Sorry this cipher stuff is way over my head but recalling conversations with my poi, has anyone (sorry if already asked) tried "rail fence"? Just googled and saw pic of letters on cylinder similar to a s hort pen/pencil that vaguely rings bells. It talks #about numbers but I can’t take time trying to understand all of it but if I could, I’d go with #3 and #5.

I’d also think of the "by fire" arrangement when working with this code as that is ringing some bells. Also would try involving hash marks if feasible.

Finally, if possible would try combination of all the easy basic ciphers that would have been known from comic books, etc. Could he have written his message using one simple method and then took that and re-wrote it using a second simple method and then did the same with a third?
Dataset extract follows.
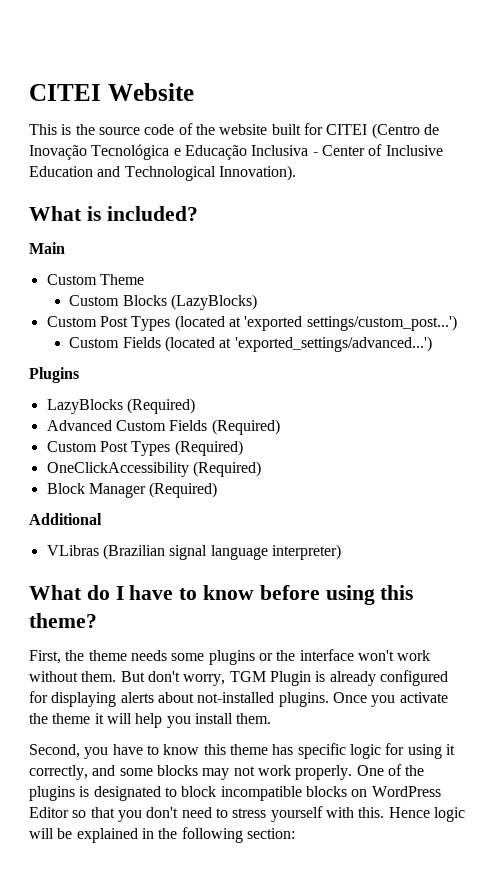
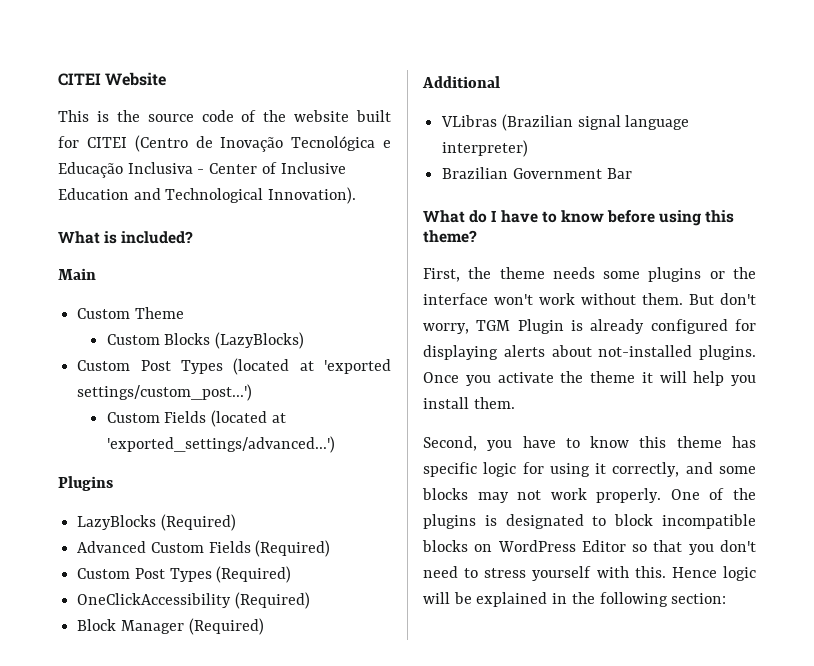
(341, 552) none -> [442,167,632,179] // Brazilian Government Bar

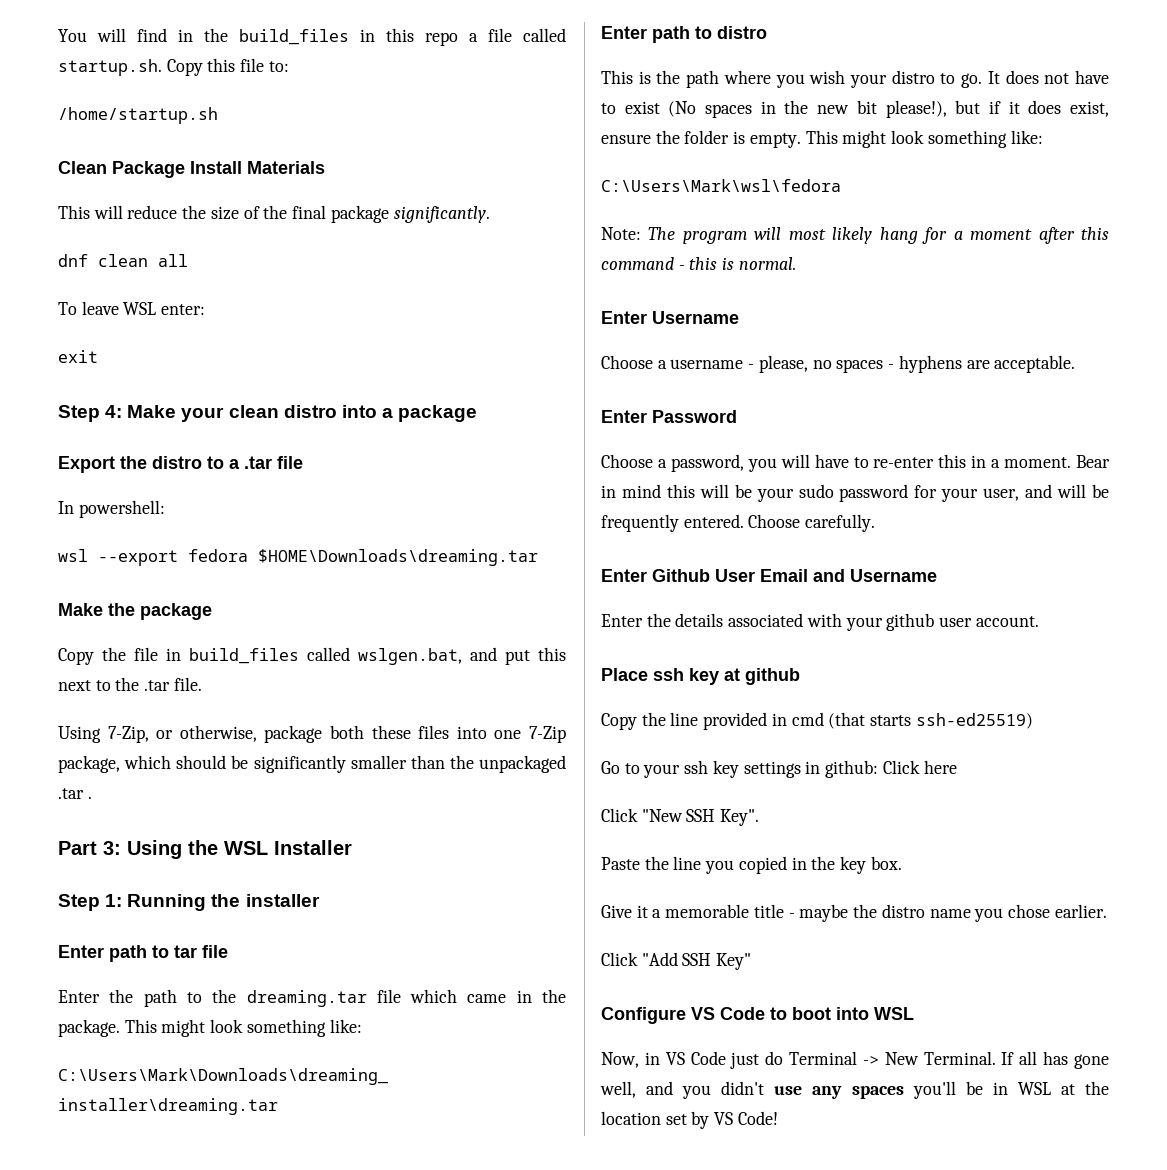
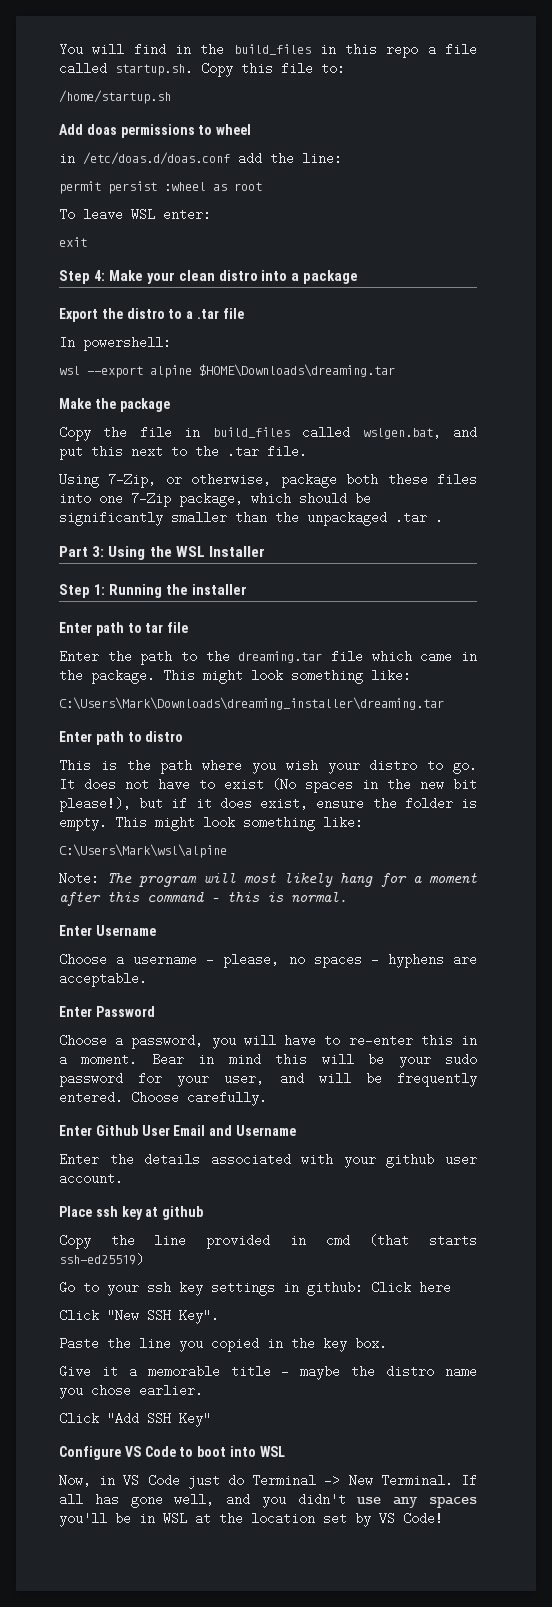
[58,161,325,178] [58,205,490,223] [58,254,188,267] Clean Package Install Materials // This will reduce the size of the final package significantly. // dnf clean all -> [59,124,252,138] [59,152,342,165] [59,181,262,194] Add doas permissions to wheel // in /etc/doas.d/doas.conf add the line: // permit persist :wheel as root
[188,549,248,562] fedora -> [150,365,192,378] alpine
[601,179,841,192] C:\Users\Mark\wsl\fedora -> [59,844,227,858] C:\Users\Mark\wsl\alpine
16 14 32 12 30 1 10 28 22 31 8 26 33 19 10 6 24 26 23 52 25
4 22 39 45 9 4 13 2 20 19 30 50 10 28 13 17 5 36 6 17 17
15 19 53 15 33 34 43 48 55 36 27 62 34 13 31 41 5 19 6 16 46
36 51 31 11 29 40 16 47 7 24 23 51 43 14 20 9 27 13 3 54 44
31 49 3 23 5 19 44 7 25 21 19 53 21 50 41 19 41 27 37 21 19
5 23 15 5 19 16 11 15 19 19 11 14 20 53 55 3 21 38 8 51 51
40 47 29 38 48 30 50 36 39 15 1 19 37 44 11 56 8 60 31 40 54
41 18 61 8 37 33 18 35 7 49 30 59 40 63 55 19 6 22 16 2 28
20 33 20 5 40 23 38 18 34 20 23 29 42 32 47 5 6 54 56 42 37
51 58 19 20 29 37 51 63 18 35 21 19 1 30 58 46 3 57 22 16 5
61 52 3 15 12 20 56 23 23 11 5 19 32 39 19 20 28 58 19 20 45
12 36 46 44 22 16 61 7 25 53 36 48 19 36 19 40 48 39 21 37 8
2 50 51 8 50 16 36 26 29 42 17 6 50 11 11 28 38 57 13 19 17
5 55 3 3 19 53 4 32 11 5 51 1 38 36 34 50 56 7 26 21 36
37 16 47 7 53 23 51 14 55 19 40 51 30 31 29 42 20 31 6 59 40
63 9 27 62 34 28 13 26 20 23 11 14 56 43 40 3 33 26 10 19 10
18 11 25 4

can you quickly check the stats on this smokie its rather high..
cheers

Hi Mr lowe,

this is a very interesting one!

Is it a shuffled or modified z340 with different symbols used? It has a lot in common with z340 (same raw ioc, same unigram frequencies). But different symbols and difference unigram row/column coverages. And it has more nGrams and no pivots.

Hi capricorn,

yes, rail fence has been tested as well as skytale (wrapping a strip of paper around a pencil). The "byfire" rearrangement is much more complicated because there are so many ways to use it (column transposition, vigenere… whatever you can do with keywords). What do you mean by hash marks?

Could he have written his message using one simple method and then took that and re-wrote it using a second simple method and then did the same with a third?

Sure. But the more successive steps you take, the harder it gets. Probably a solution is then even impossible.